Le 17 novembre 2025, le ministre des Finances a émis une nouvelle directive ministérielle au titre de la Loi sur le recyclage des produits de la criminalité et le financement des activités terroristes (« régime de CANAFE ») qui s’applique au secteur immobilier. Selon la directive ministérielle, toutes les entités déclarantes (dirigeants d’agence et courtiers et agents immobiliers compris) doivent considérer toutes les transactions en provenance ou à destination de l’Iran comme présentant un risque élevé.

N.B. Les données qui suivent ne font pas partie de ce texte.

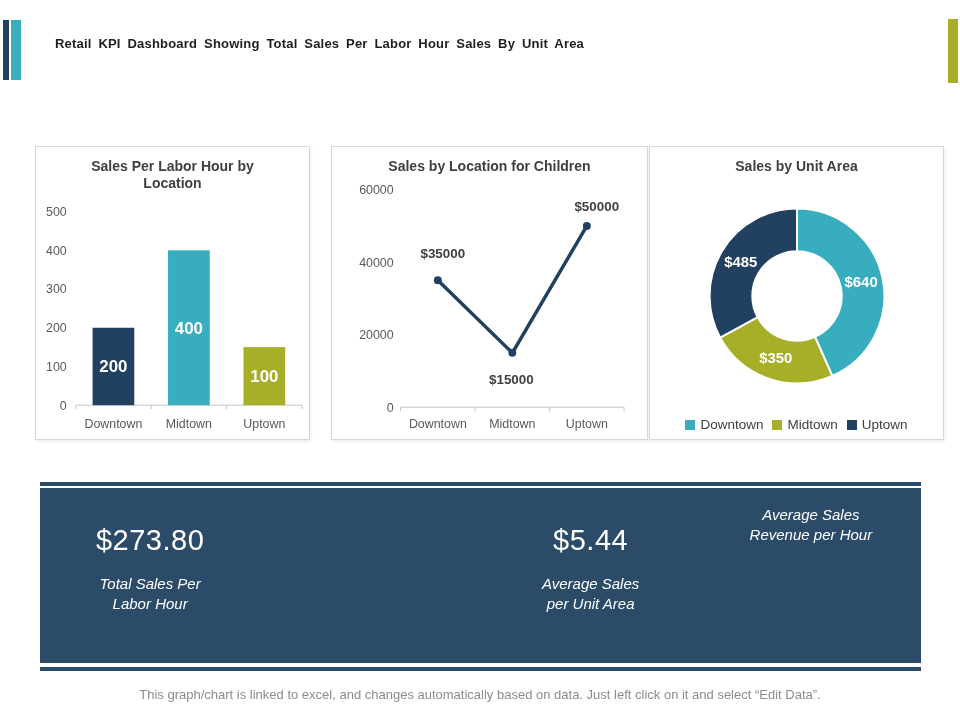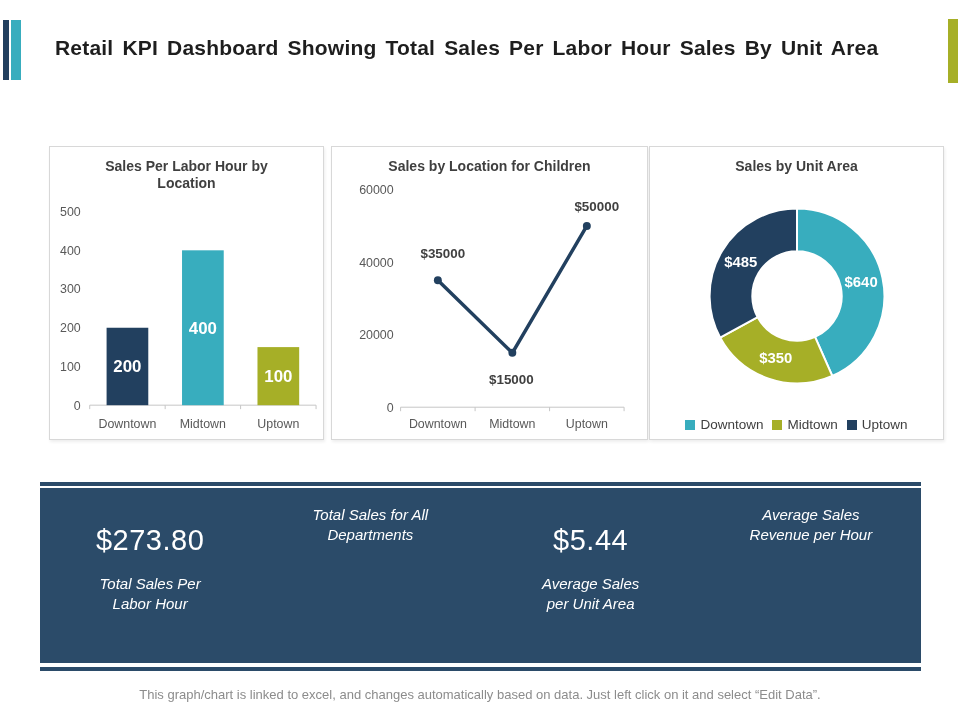"Retail KPI Dashboard Showing Total" .title { font-size: 21px -> 13px }
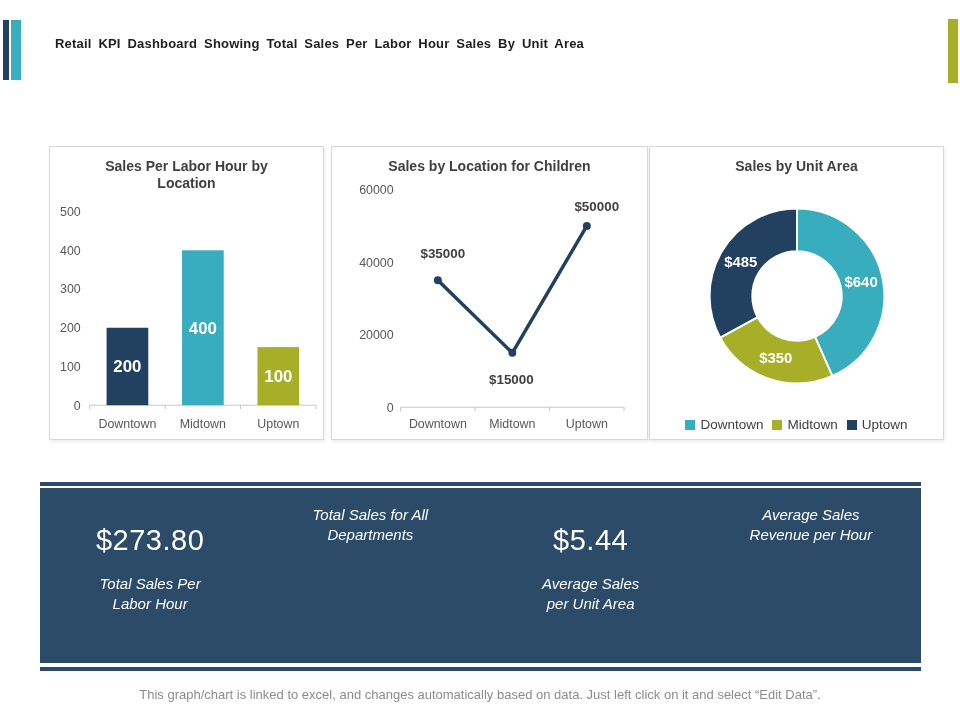"Sales Per Labor Hour by" .panel-bar { left: 49px -> 35px }
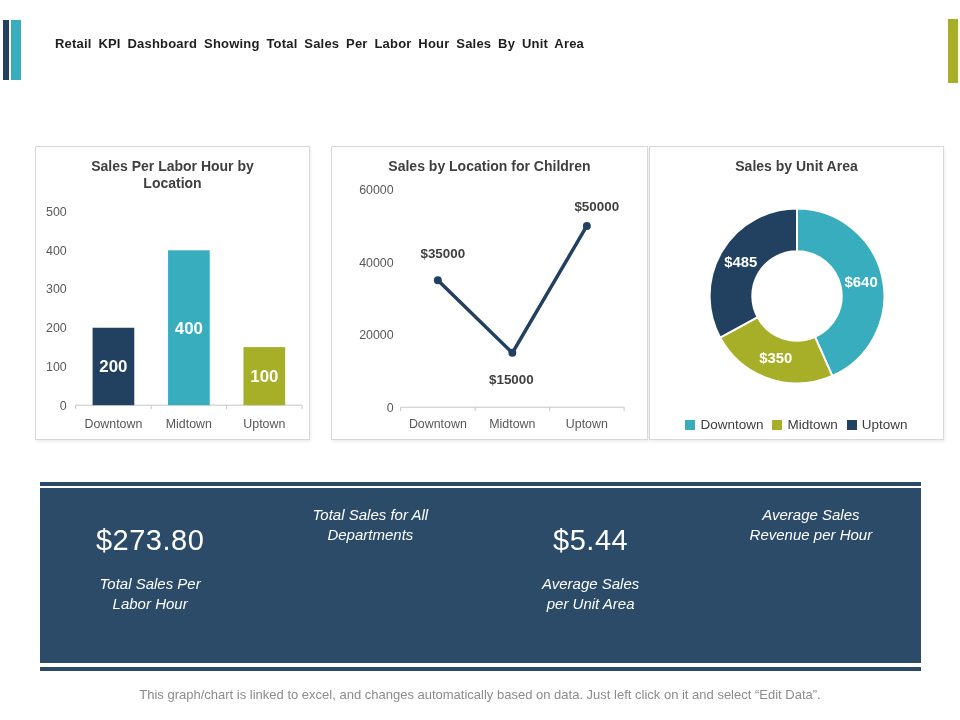"Total Sales for All" div.kpi-label { html: <div>Total Sales for All Departments</div> -> none }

Toute agence immobilière doit :
- traiter chaque opération d’achat ou de vente en provenance ou à destination de l’Iran, quel qu’en soit le montant, comme une transaction à risque élevé;
- vérifier l’identité de toute personne physique ou morale qui demande une telle opération ou qui en bénéficie, quel qu’en soit le montant;
- exercer une diligence raisonnable à l’égard du client dans le cadre d’une telle opération, en accordant une attention particulière au risque d’infraction en matière de contournement de sanctions, notamment en vérifiant l’origine des fonds ou de la monnaie virtuelle, l’objet de l’opération et les bénéficiaires effectifs ou le contrôle de toute entité demandant ou bénéficiant de l’opération;
- tenir et conserver un document où est consignée cette opération, quel qu’en soit le montant;
- déclarer toutes les opérations de ce type à CANAFE.
Veuillez noter que des directives ministérielles distinctes, qui concernent la Corée du Nord et la Russie et qui sont en vigueur depuis plusieurs années, demeurent en vigueur.
Pour obtenir de plus amples renseignements sur la directive ministérielle, consultez le site : https://fintrac-canafe.canada.ca/obligations/dir-iri-fra.
Si vous avez des questions au sujet de CANAFE, consultez les ressources offertes sur membre.CREA.ca.
Le présent article est diffusé à titre d’information seulement; il ne contient pas de conseils juridiques et ne remplace pas les services d’un conseiller juridique.